Subject: Re: Baiting for the single source rant - Bill's last words this t ime around
From: Andrew Plato <intrepid_es -at- yahoo -dot- com>
To: "TECHWR-L" <techwr-l -at- lists -dot- raycomm -dot- com>
Date: Fri, 7 Sep 2001 01:20:02 -0700 (PDT)

> The bottom line is that what this rant is about, is that we are all
trying
> to reduce the authoring of redundant text we have to author and maintain
> over a document's life cycle

No we're not. I am not trying to reduce redundant text authoring. Many of
my clients could care less about this issue. We are way more concerned
with the technical accuracy of the text. God (aka B. Gates) invented
copy/paste to handle redundant text. We surely don't need to spend 2 years
and $900,000 to solve a problem I can solve with [CTRL][c] / [CTRL][V].

So here we go again - a massive non-issue that has been pounded into tech
writer's heads. What on earth is so awful about redundant text? What is
the weird cult of "THOU MUST REDUCE REWRITING." As if this were just
ruining our lives because, *gasp*, I had to write the same thing twice.
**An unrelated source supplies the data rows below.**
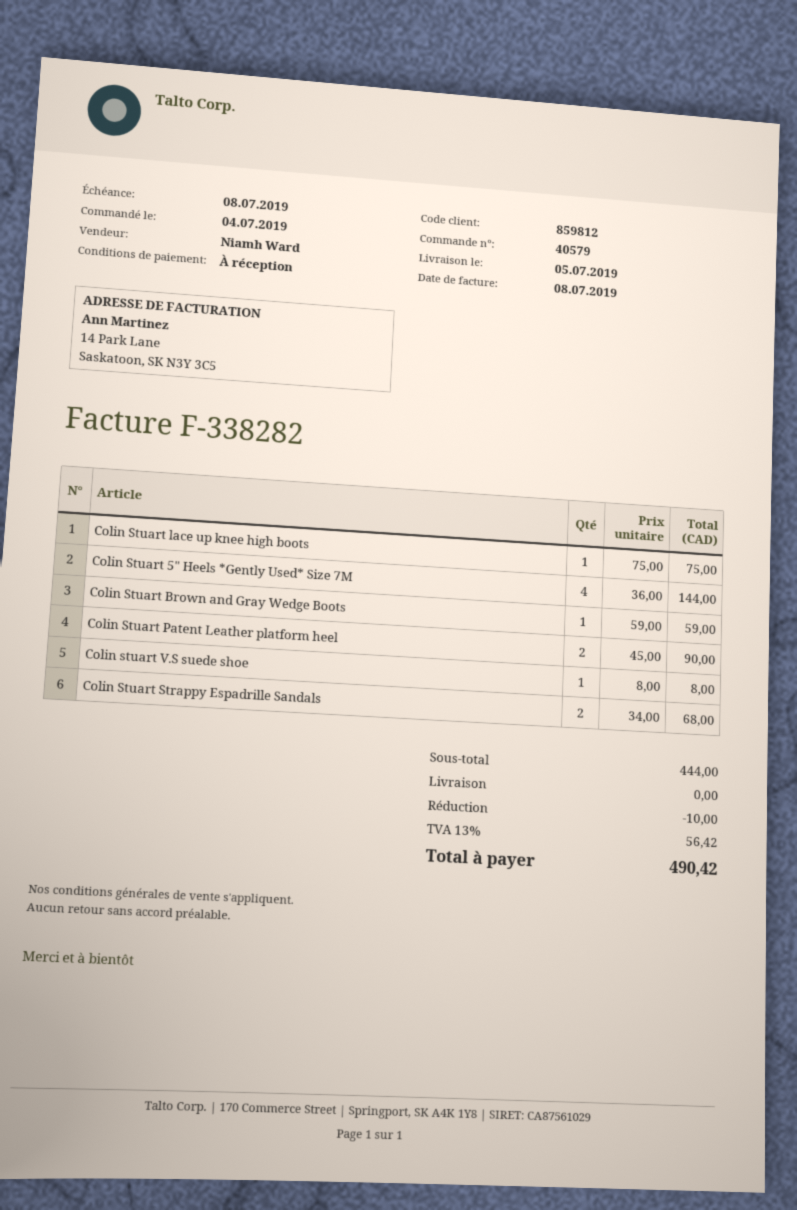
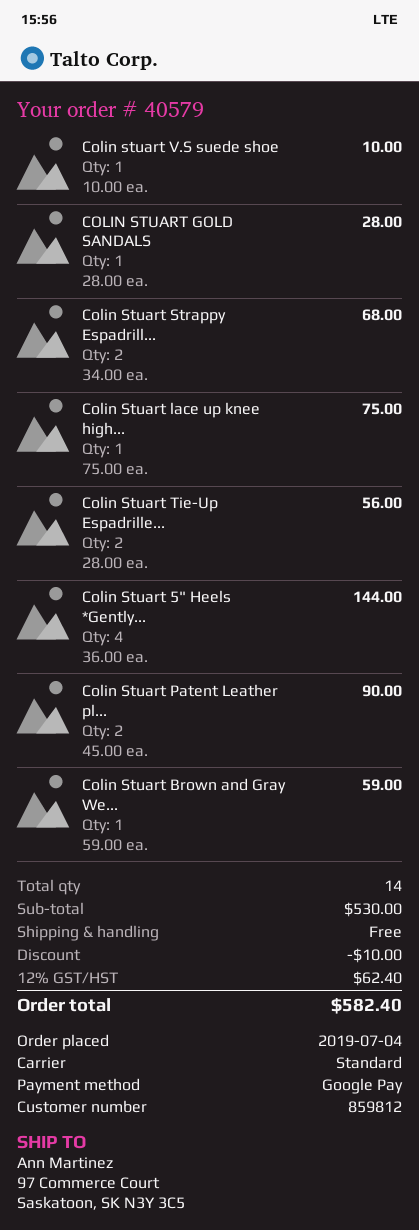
Colin stuart V.S suede shoe: 1 x 8.00 = 8.00 -> 1 x 10.00 = 10.00
COLIN STUART GOLD SANDALS: none -> 1 x 28.00 = 28.00
Colin Stuart Tie-Up Espadrille...: none -> 2 x 28.00 = 56.00
subtotal: 444.00 -> 530.00
tax: 13% = 56.42 -> 12% = 62.40
total: 490.42 -> 582.40

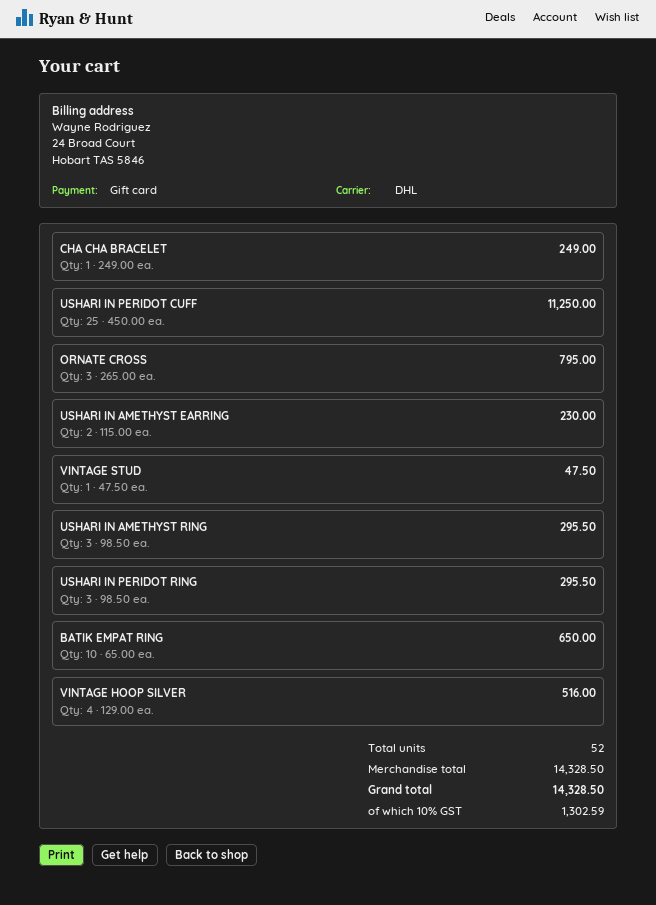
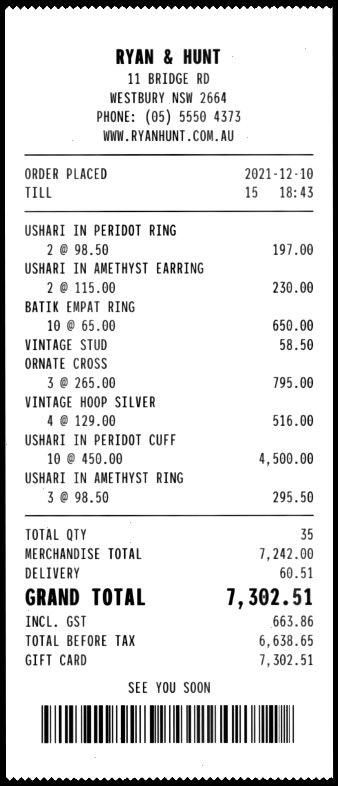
CHA CHA BRACELET: 1 x 249.00 = 249.00 -> none
USHARI IN PERIDOT CUFF: 25 x 450.00 = 11250.00 -> 10 x 450.00 = 4500.00
VINTAGE STUD: 1 x 47.50 = 47.50 -> 1 x 58.50 = 58.50
USHARI IN PERIDOT RING: 3 x 98.50 = 295.50 -> 2 x 98.50 = 197.00
total quantity: 52 -> 35
subtotal: 14328.50 -> 7242.00
shipping: none -> 60.51
tax: 1302.59 -> 663.86
total: 14328.50 -> 7302.51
Okay, if you have to maintain 500 documents, you have a point. But most
tech writers I talk to are lucky to be holding down a library of 20 to 50
docs. Moreover, at any one time, maybe only 5 to 10 of those docs are in
motion. This is not something that warrants a massive structured
authoring system. You just need some basic version management and team
leadership. Its cheaper and it can be changed quicker.
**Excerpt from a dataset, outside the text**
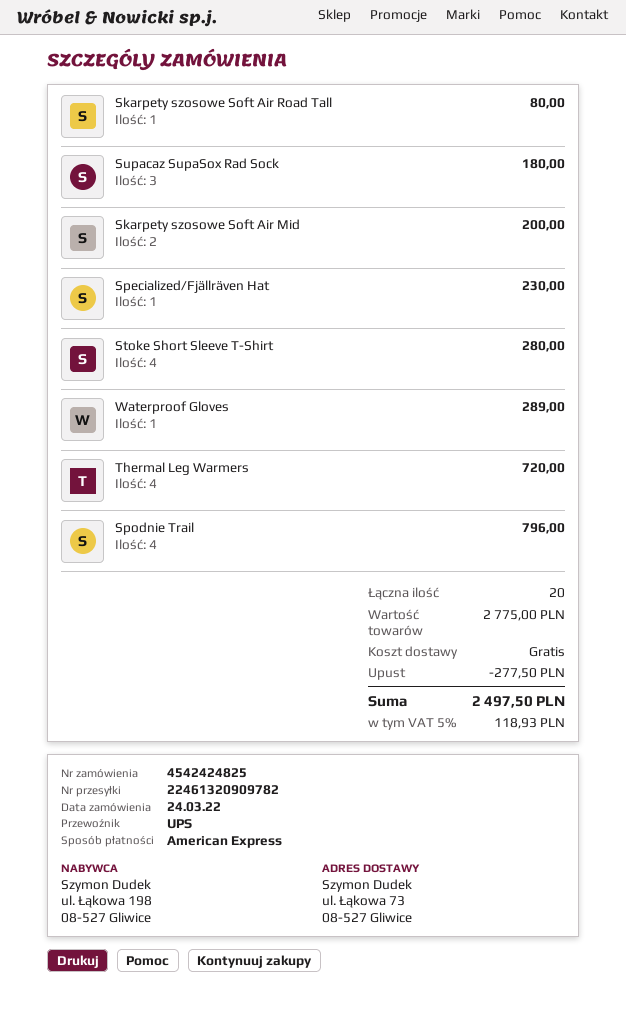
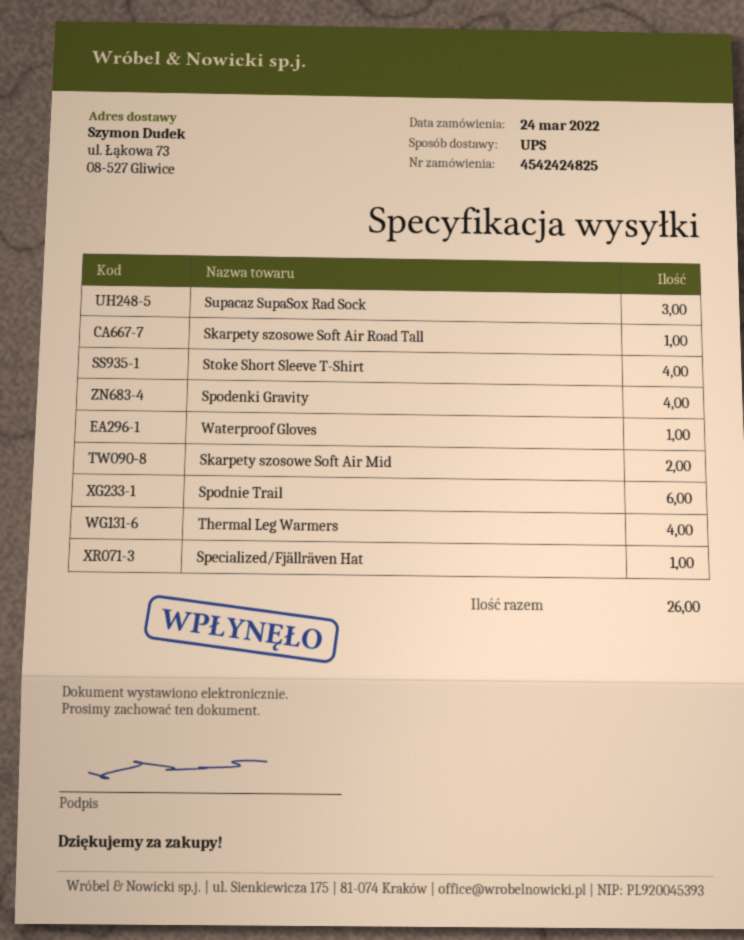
Spodnie Trail: 4 -> 6
Spodenki Gravity: none -> 4
total quantity: 20 -> 26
Last release we did for a client we had 6 docs and an on-line help system.
We rewrote the thing from the ground up in 3 months. When we needed
content from one doc in another - the writer opened the doc, copied it,
and pasted into the other. Ding - 15 minutes billed to the client. This is
one of the ways we saved a client $200,000 last year in tech doc expenses.
Keep it simple stupid - its going to change anyway.
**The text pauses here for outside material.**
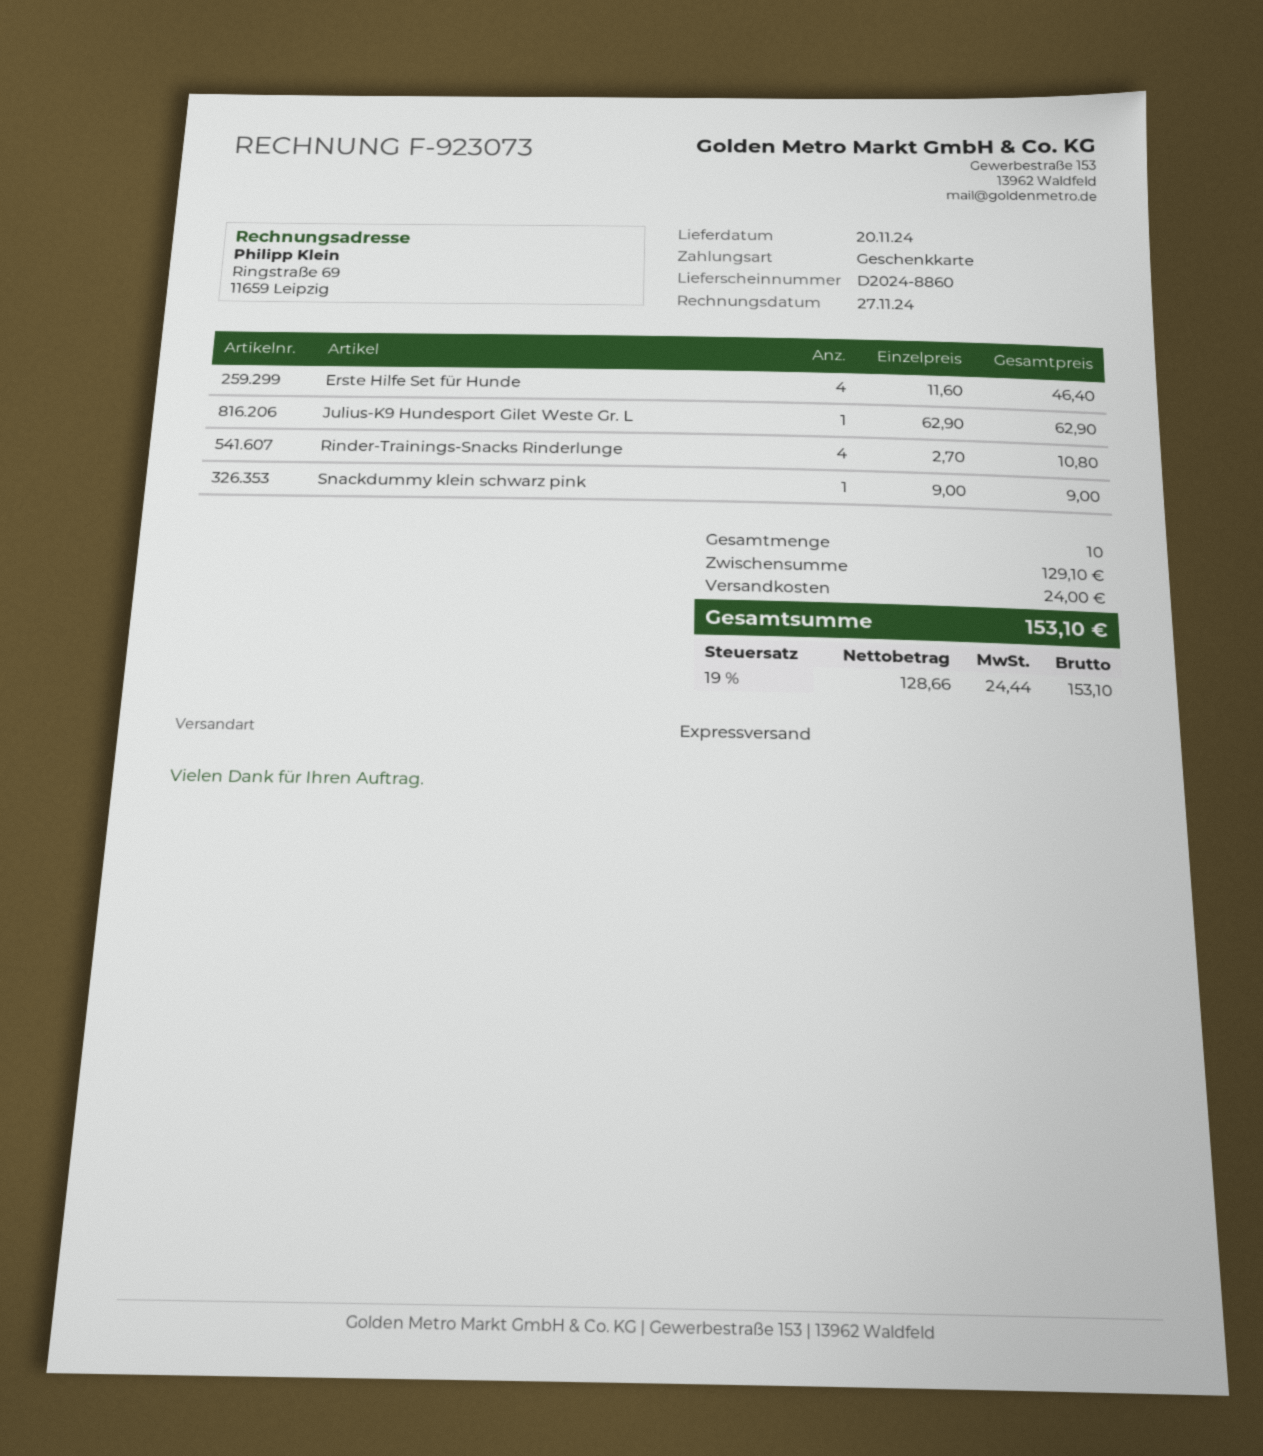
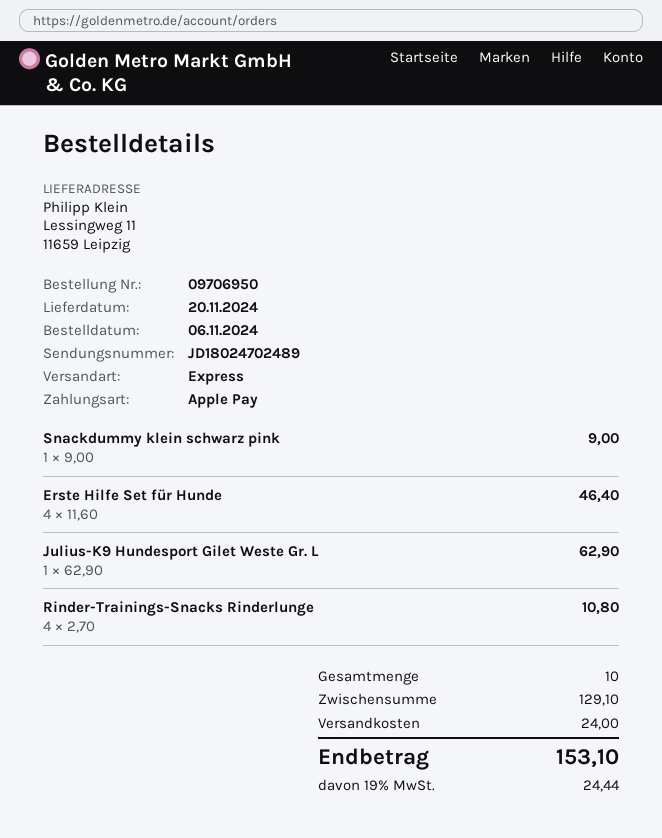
payment method: gift card -> Apple Pay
Also, some organizations change their documents so much for version to
version, that there is no real pressure to have some Fort Knox of well
organized information. You're making massive assumptions Bill that apply
in your environment, but not universally.

Furthermore, a reduction in authoring redundant text is not synonymous
with quality documentation. If the original content is bad, having it well
replicated throughout 98 different documents won't much matter - the text
is still wrong.

> 1. "Single sourcing" multiple outputs from a single master document.
>
> This is applicable to documents which are structurally very similar, but
may
> have alternative elements relating to different product configurations
or
> (probably the most powerful use) or texts in alternative languages.
Texts
> that are common to all or several versions of the output documents are
> present only once, with variant text elements held side-by-side within
> structural containers (no elements in particular containers may be
> applicable to some outputs). The variant text elements are identified
for
> output processing by appropriate attributes to render the specific
> deliverable documents.

You make one massive assumption here Bill - that ALL organizations
world-wide have highly structured information that rarely changes. This is
RARELY the case for most non-governmental organizations. In the software
industry especially. Version 1.0 to Version 3.0 of a product can be
dramatically different. Thus, you would be constantly rebuilding the
structure of docs anyway.

A structured system would need to be so flexible and transparent, that
there almost isn't any reason to have one.

> Tenix found this approach to be very successful for maintenance
procedures
> used by the ANZAC Frigates we are building for the Australian and New
> Zealand Navies

Again, you're dealing with content that is relatively static in nature.
We've had this discussion before and came to this same conclusion then as
well. If you have static content that rarely changes, SS is a good idea.
If you don't - SS is not a good idea. So your circumstance Bill, is unique
and NOT indicative of most organizations.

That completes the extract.